Belfast Telegraph

Saturday 23 August 2014

Quinn fears returning to prison

Former billionaire Sean Quinn fears returning to prison

Bankrupt former tycoon Sean Quinn, who has been released from prison, has expressed fears of being sent back to jail.

The one-time billionaire walked free from the training unit in Mountjoy prison shortly after 9am on Thursday to return to his family home in Ballyconnell, Co Cavan, after serving a nine-week sentence for contempt of court.

In November, the 66-year-old was jailed for not purging his contempt in the High Court for his role in an asset-stripping plot. Quinn is currently embroiled in a bitter legal wrangle with the former Anglo Irish Bank - now rebranded and nationalised as the Irish Bank Resolution Corporation (IBRC).

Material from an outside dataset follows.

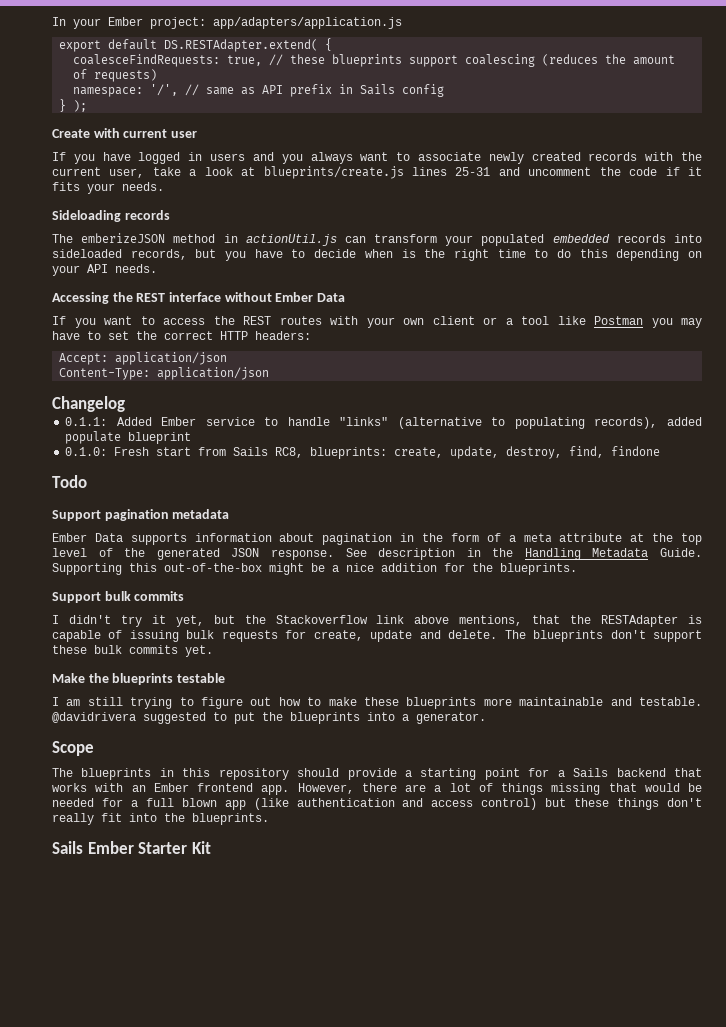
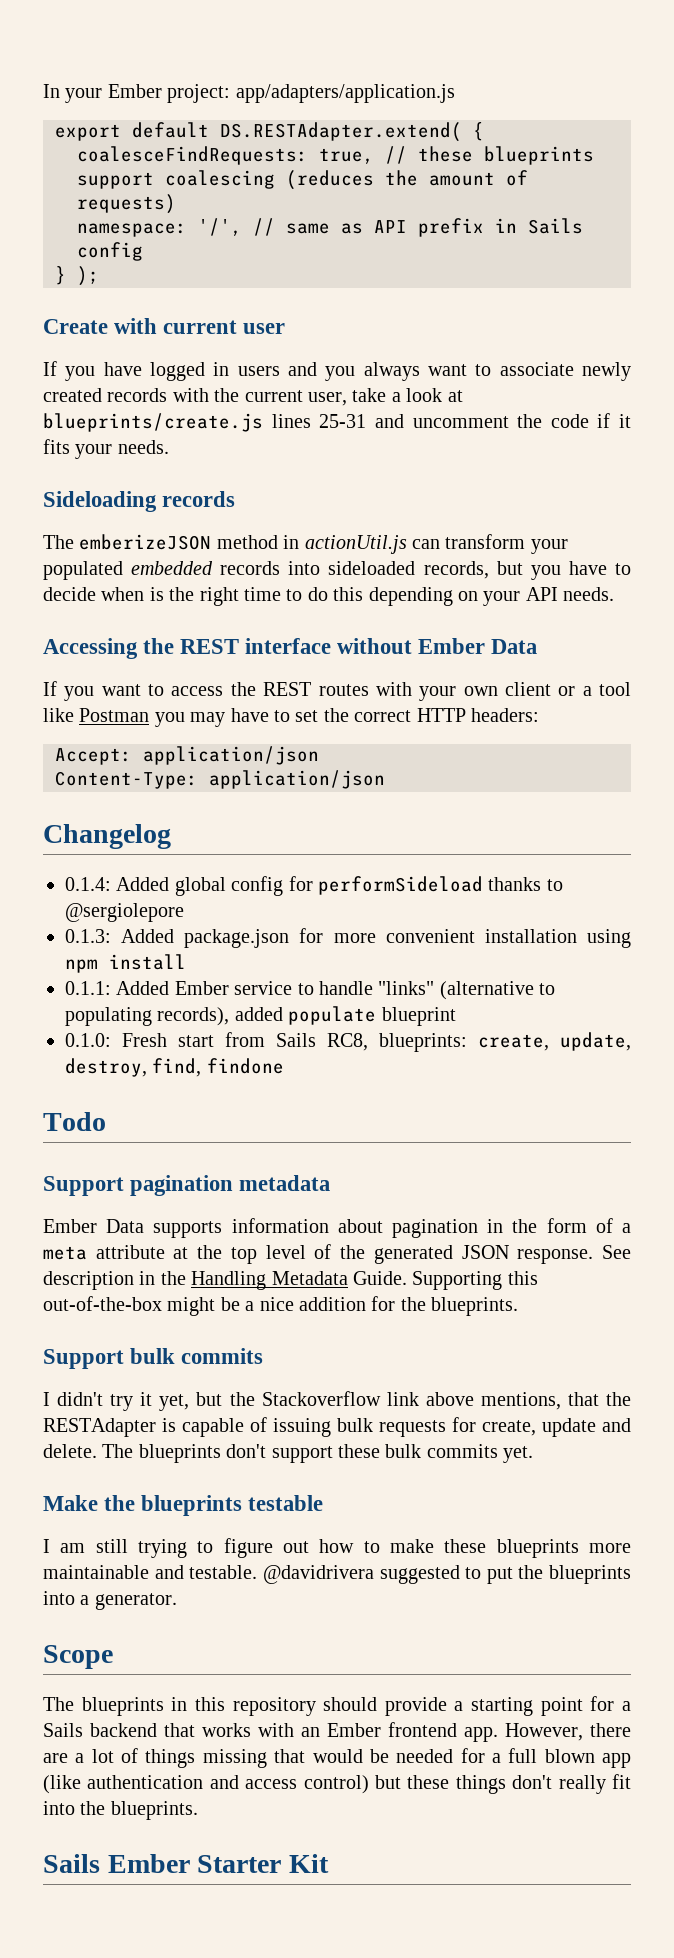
(125, 404) none -> [65,876,563,896] [65,903,184,922] [65,928,631,948] [65,954,186,973] // 0.1.4: Added global config for performSideload thanks to @sergiolepore // 0.1.3: Added package.json for more convenient installation using npm install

The bank is pursuing the family for debts wracked up through a 2.8 billion euro failed share deal.

Last year, High Court judge Elizabeth Dunne ruled Quinn, his son Sean junior and his nephew Peter Darragh Quinn had attempted to put a multimillion-euro asset portfolio beyond the reach of the IBRC.

After his release, Quinn said a return to jail was possible if the "charade" being pursued against his family in the courts continued. "Can we go back to jail? Yes we can," he said.

Ireland's one time richest man said the hardest thing about prison was the amount of time he was locked in his cell. "I found it tough but when you come to 66 years of age I suppose you have been through many a thing over that period - I could fit into most environments and I fitted in," he told BBC Northern Ireland.

He added: "Of course when you find a door slamming at 9 o'clock at night, and you close for the night, it's not nice and it's not something I'm used to and it's not something I felt I deserved, but that's the world we're working in."

The former billionaire said his experience in Mountjoy made him feel lucky for the family and friends he has at home. "I wouldn't call it frightening but it would certainly make you think," he said.

Quinn added he received a positive reaction from fellow prisoners. "One hundred per cent of them felt I shouldn't be there, I certainly felt I shouldn't be there, after creating 7,000 jobs, after never in my life did I owe anyone a penny, never in my life did I steal a penny that didn't belong to me, I felt it was just wrong."